Adaptive-Rate Sparse Signal Reconstruction With Application in Compressive Background Subtraction
This addresses the challenge of efficient signal reconstruction in dynamic settings like video processing, though it appears incremental as it builds on existing minimization techniques.
The authors tackled the problem of reconstructing sparse signals from limited linear measurements over time, proposing an online algorithm that adaptively determines the number of measurements needed. They applied it to compressive background subtraction, achieving a dramatic reduction in measurements compared to state-of-the-art methods.

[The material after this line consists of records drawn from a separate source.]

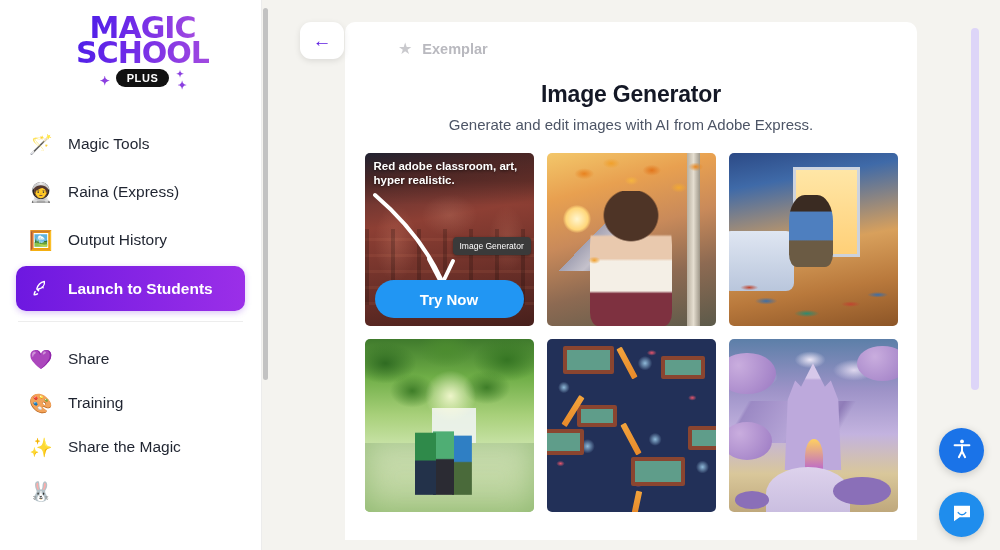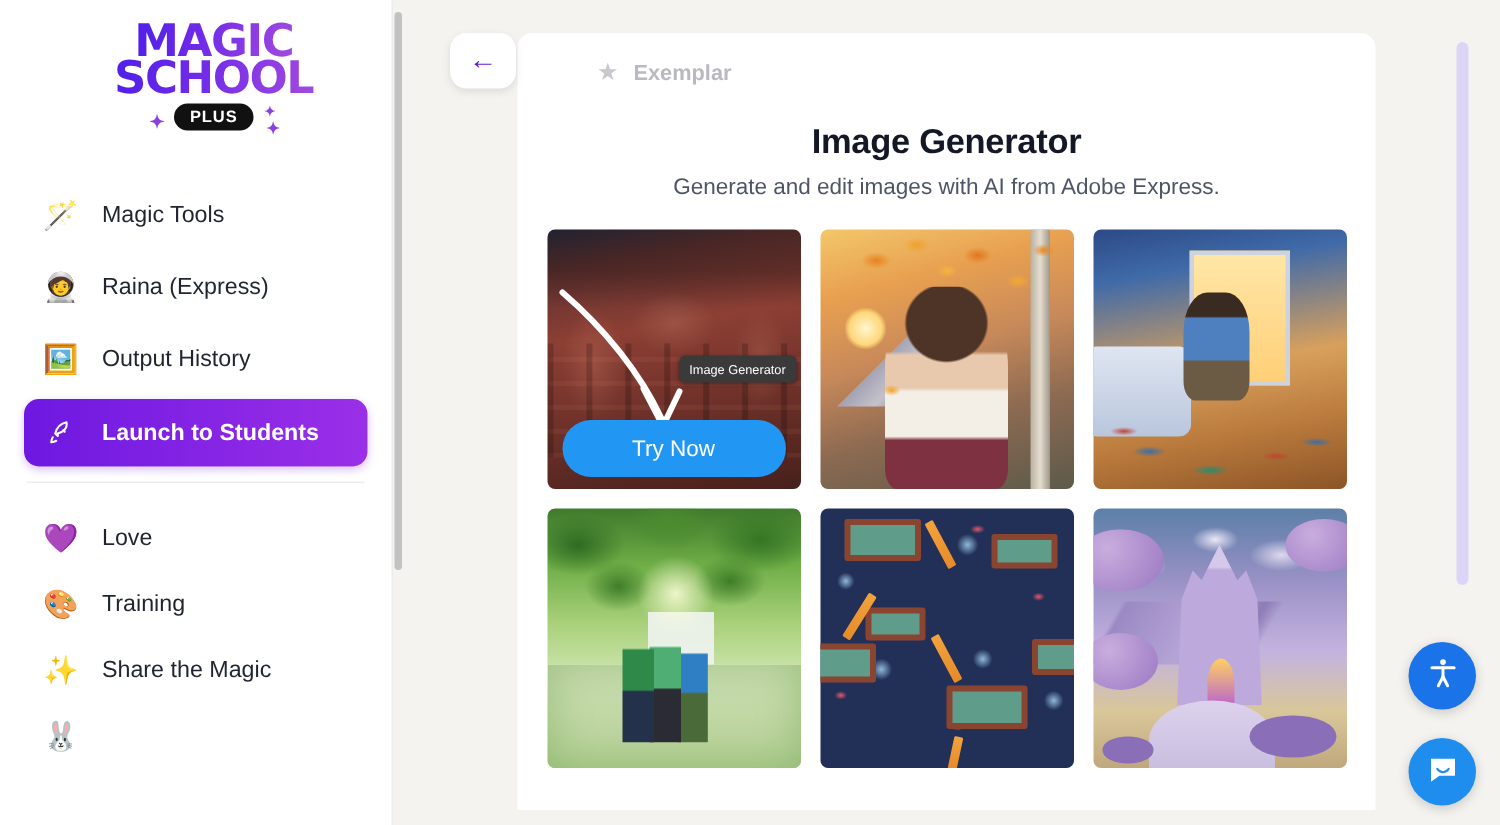--- a/index.html
+++ b/index.html
@@ -423,6 +423,7 @@
         <div class="card c1">
           <div class="arches"></div>
           <div class="desks"></div>
+          <div class="c1-prompt">Red adobe classroom, art, hyper realistic.</div>
           <svg class="c1-arrow" viewBox="0 0 169 173">
             <path d="M10 42 C 38 66, 62 96, 76 126" stroke="#ffffff" stroke-width="4" fill="none" stroke-linecap="round"></path>
             <path d="M64 106 L77 131 L88 108" stroke="#ffffff" stroke-width="4" fill="none" stroke-linecap="round" stroke-linejoin="round"></path>

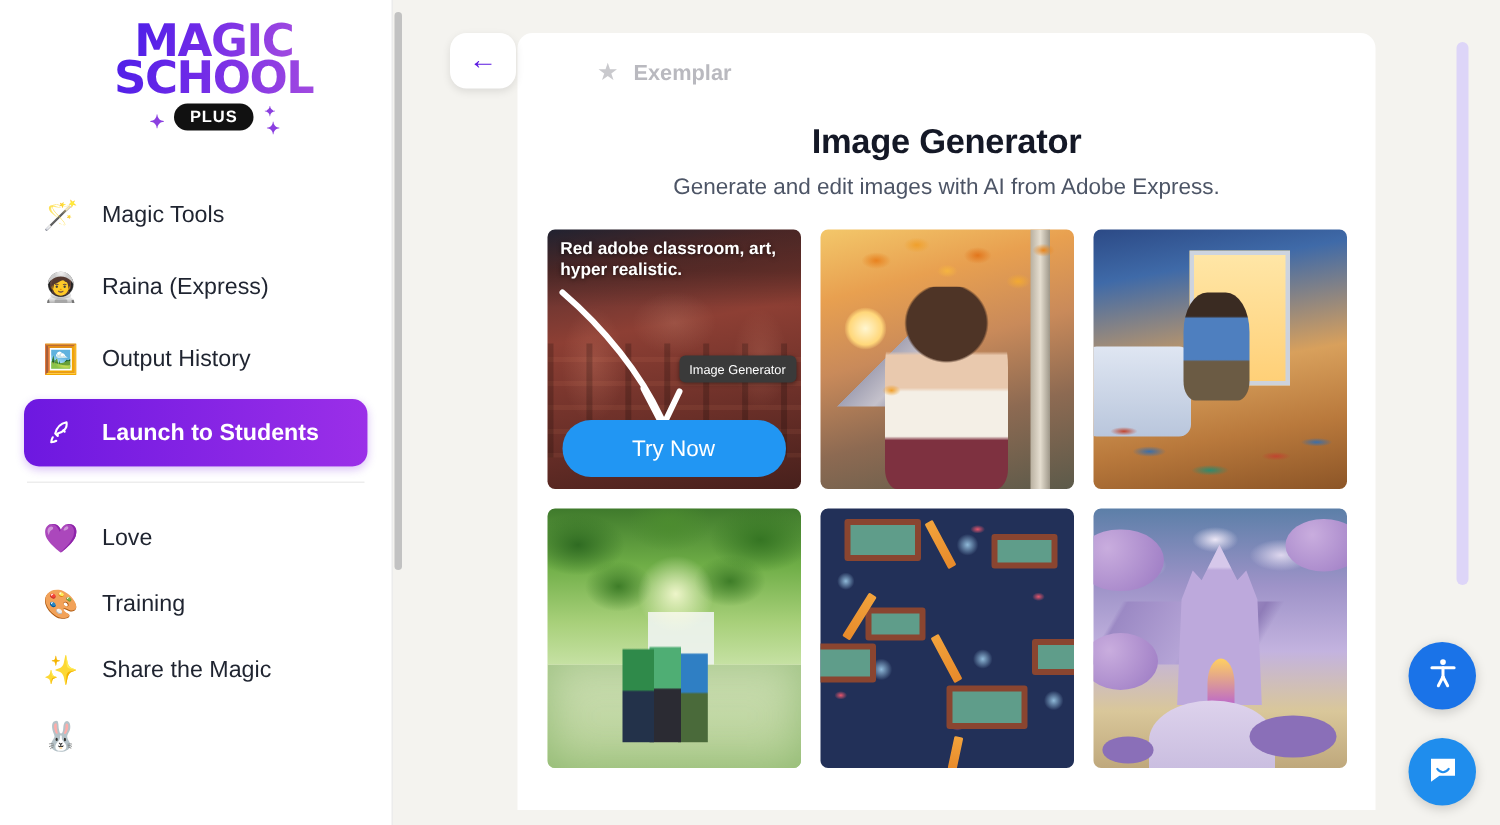--- a/index.html
+++ b/index.html
@@ -191,7 +191,7 @@
     color: #ffffff;
     border: none;
     border-radius: 19px;
-    font-size: 15px; font-weight: 400;
+    font-size: 15px; font-weight: 700;
     font-family: "Liberation Sans", sans-serif;
     cursor: pointer;
     display: flex; align-items: center; justify-content: center;

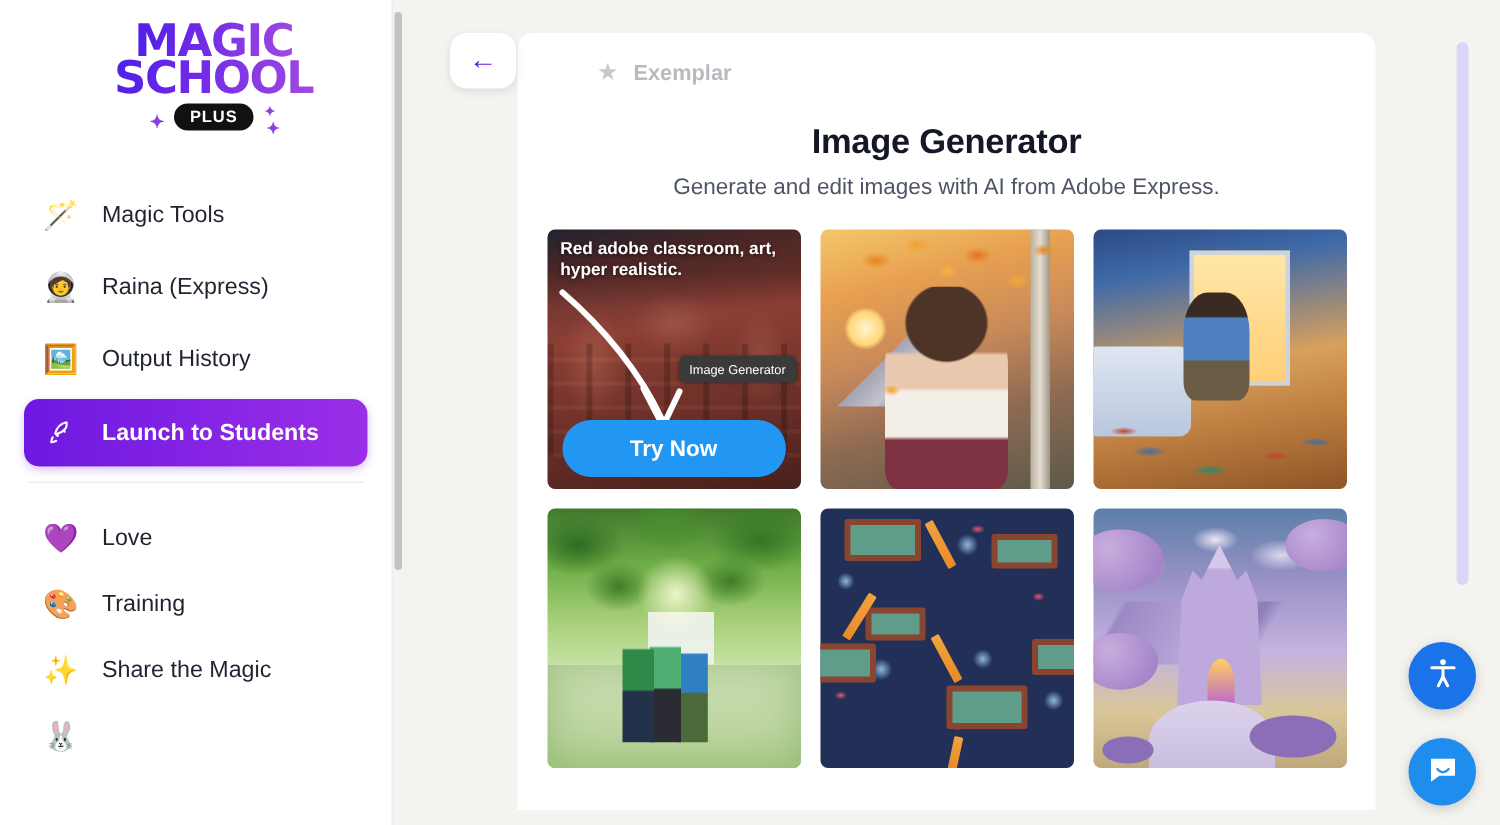--- a/index.html
+++ b/index.html
@@ -382,7 +382,7 @@
     <nav class="nav nav-group2">
       <div class="nav-item">
         <span class="ico">💜</span>
-        <span class="nav-label">Love</span>
+        <span class="nav-label">Share</span>
       </div>
       <div class="nav-item">
         <span class="ico">🎨</span>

We propose and analyze an online algorithm for reconstructing a sequence of signals from a limited number of linear measurements. The signals are assumed sparse, with unknown support, and evolve over time according to a generic nonlinear dynamical model. Our algorithm, based on recent theoretical results for $\ell_1$-$\ell_1$ minimization, is recursive and computes the number of measurements to be taken at each time on-the-fly. As an example, we apply the algorithm to compressive video background subtraction, a problem that can be stated as follows: given a set of measurements of a sequence of images with a static background, simultaneously reconstruct each image while separating its foreground from the background. The performance of our method is illustrated on sequences of real images: we observe that it allows a dramatic reduction in the number of measurements with respect to state-of-the-art compressive background subtraction schemes.